WORK INSTRUCTIONS: Leave the images out, and copy each of the records below exactly.

Stored entries
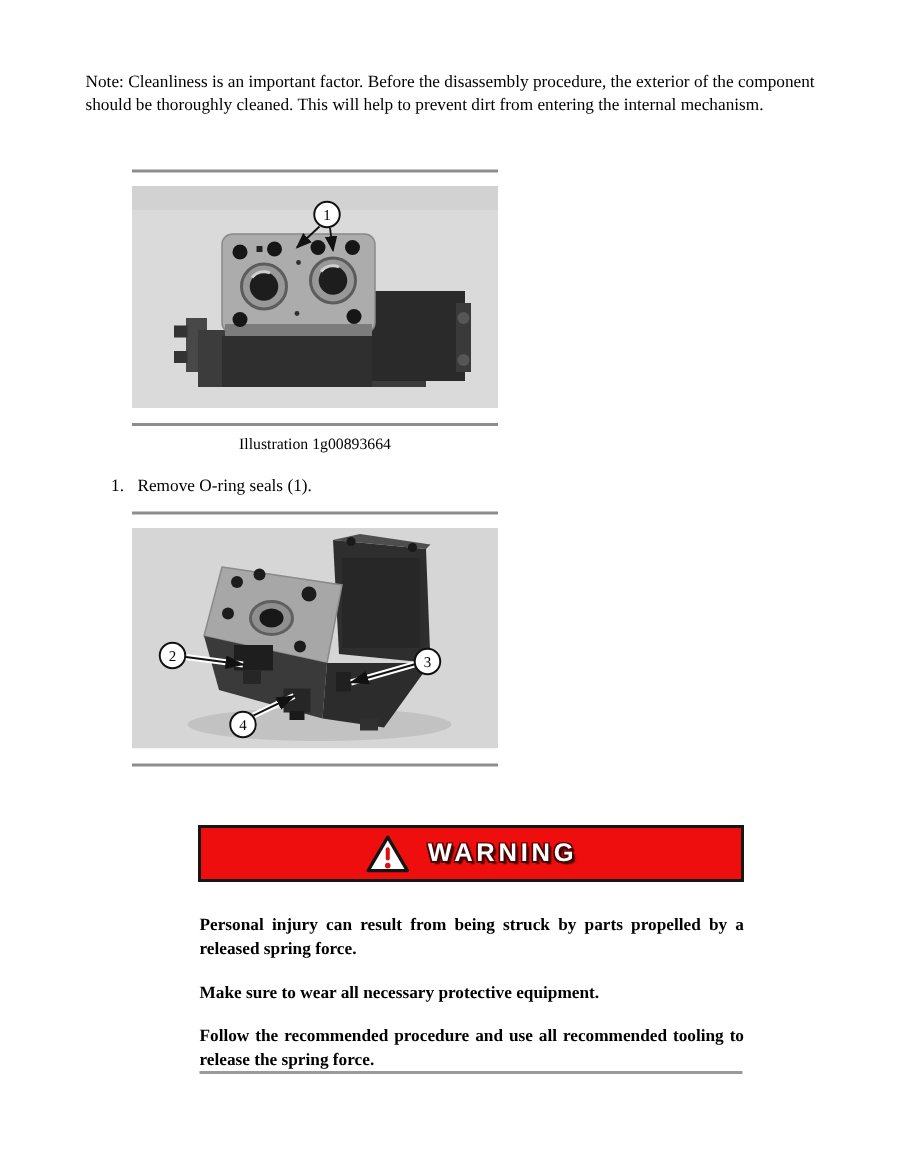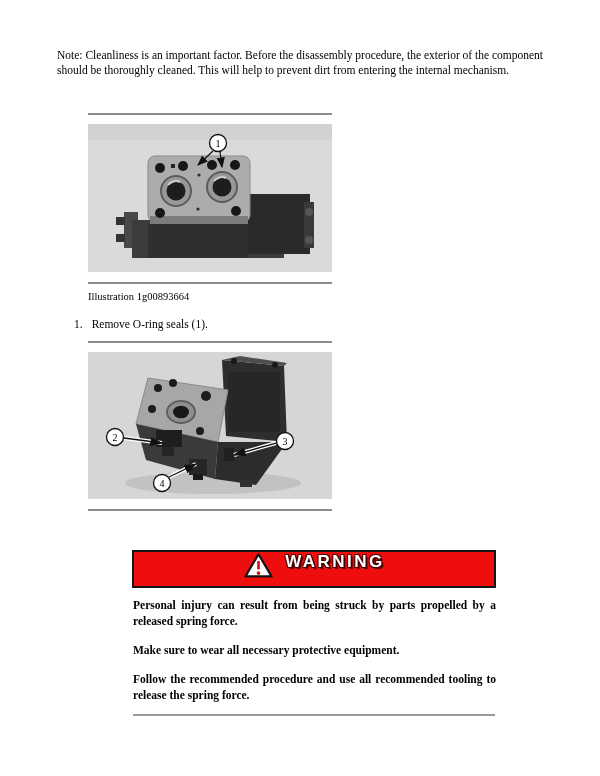--- a/index.html
+++ b/index.html
@@ -11,40 +11,40 @@
   .note{position:absolute;left:57px;top:48px;width:489px;
     font-size:11.5px;line-height:15px;text-align:left;}
   .note b{font-weight:normal;}
   
   .figure{position:absolute;width:244px;}
   .fig1{left:88px;top:113px;}
   .fig2{left:88px;top:341px;}
   .rule{height:2px;background:#8d8d8d;width:100%;}
   .photo{display:block;margin-top:9px;width:244px;}
   .figure .rule.bottom{margin-top:10px;}
-  .caption{display:flex;justify-content:flex-start;margin-top:6px;
+  .caption{display:flex;justify-content:center;margin-top:6px;
     font-size:10.5px;line-height:13px;}
   
   .step{position:absolute;left:74px;top:318px;font-size:11.5px;display:flex;gap:9px;}
   
   .watermark{position:absolute;left:43px;top:367px;z-index:5;
     font-family:"Liberation Sans",sans-serif;font-size:32px;line-height:1;
     color:var(--watermark-red,#fa0707);white-space:nowrap;letter-spacing:-0.5px;}
   
   .warn-banner{position:absolute;left:132px;top:550px;width:364px;height:38px;
     box-sizing:border-box;background:var(--warning-red,#ee0e0e);
-    border:2px solid #161616;display:flex;justify-content:center;gap:11px;}
+    border:2px solid #161616;display:flex;align-items:center;justify-content:center;gap:11px;}
   .warn-banner .tri{display:block;}
   .warn-title{font-family:"Liberation Sans",sans-serif;font-weight:bold;
     font-size:17px;letter-spacing:2.5px;color:#fff;
     text-shadow:-1px -1px 0 #4a0404,1px -1px 0 #4a0404,-1px 1px 0 #4a0404,1px 1px 0 #4a0404,2px 2px 1px #3c0303;}
   
   .warn-text{position:absolute;left:133px;top:597px;width:363px;
     font-size:11.5px;line-height:16px;font-weight:bold;text-align:justify;}
-  .warn-text p{margin:0 0 13px 0;}
+  .warn-text p{margin:12px 0 13px 0;}
   
   .bottom-rule{position:absolute;left:133px;top:714px;width:362px;height:2px;background:#9a9a9a;}
   
   .co-num{font-family:"Liberation Serif",serif;font-size:10px;}
 </style>
 </head>
 <body>
 
 <div class="page">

WRITTEN REPLY:
--- a/index.html
+++ b/index.html
@@ -11,40 +11,40 @@
   .note{position:absolute;left:57px;top:48px;width:489px;
     font-size:11.5px;line-height:15px;text-align:left;}
   .note b{font-weight:normal;}
   
   .figure{position:absolute;width:244px;}
   .fig1{left:88px;top:113px;}
   .fig2{left:88px;top:341px;}
   .rule{height:2px;background:#8d8d8d;width:100%;}
   .photo{display:block;margin-top:9px;width:244px;}
   .figure .rule.bottom{margin-top:10px;}
-  .caption{display:flex;justify-content:flex-start;margin-top:6px;
+  .caption{display:flex;justify-content:center;margin-top:6px;
     font-size:10.5px;line-height:13px;}
   
   .step{position:absolute;left:74px;top:318px;font-size:11.5px;display:flex;gap:9px;}
   
   .watermark{position:absolute;left:43px;top:367px;z-index:5;
     font-family:"Liberation Sans",sans-serif;font-size:32px;line-height:1;
     color:var(--watermark-red,#fa0707);white-space:nowrap;letter-spacing:-0.5px;}
   
   .warn-banner{position:absolute;left:132px;top:550px;width:364px;height:38px;
     box-sizing:border-box;background:var(--warning-red,#ee0e0e);
-    border:2px solid #161616;display:flex;justify-content:center;gap:11px;}
+    border:2px solid #161616;display:flex;align-items:center;justify-content:center;gap:11px;}
   .warn-banner .tri{display:block;}
   .warn-title{font-family:"Liberation Sans",sans-serif;font-weight:bold;
     font-size:17px;letter-spacing:2.5px;color:#fff;
     text-shadow:-1px -1px 0 #4a0404,1px -1px 0 #4a0404,-1px 1px 0 #4a0404,1px 1px 0 #4a0404,2px 2px 1px #3c0303;}
   
   .warn-text{position:absolute;left:133px;top:597px;width:363px;
     font-size:11.5px;line-height:16px;font-weight:bold;text-align:justify;}
-  .warn-text p{margin:0 0 13px 0;}
+  .warn-text p{margin:12px 0 13px 0;}
   
   .bottom-rule{position:absolute;left:133px;top:714px;width:362px;height:2px;background:#9a9a9a;}
   
   .co-num{font-family:"Liberation Serif",serif;font-size:10px;}
 </style>
 </head>
 <body>
 
 <div class="page">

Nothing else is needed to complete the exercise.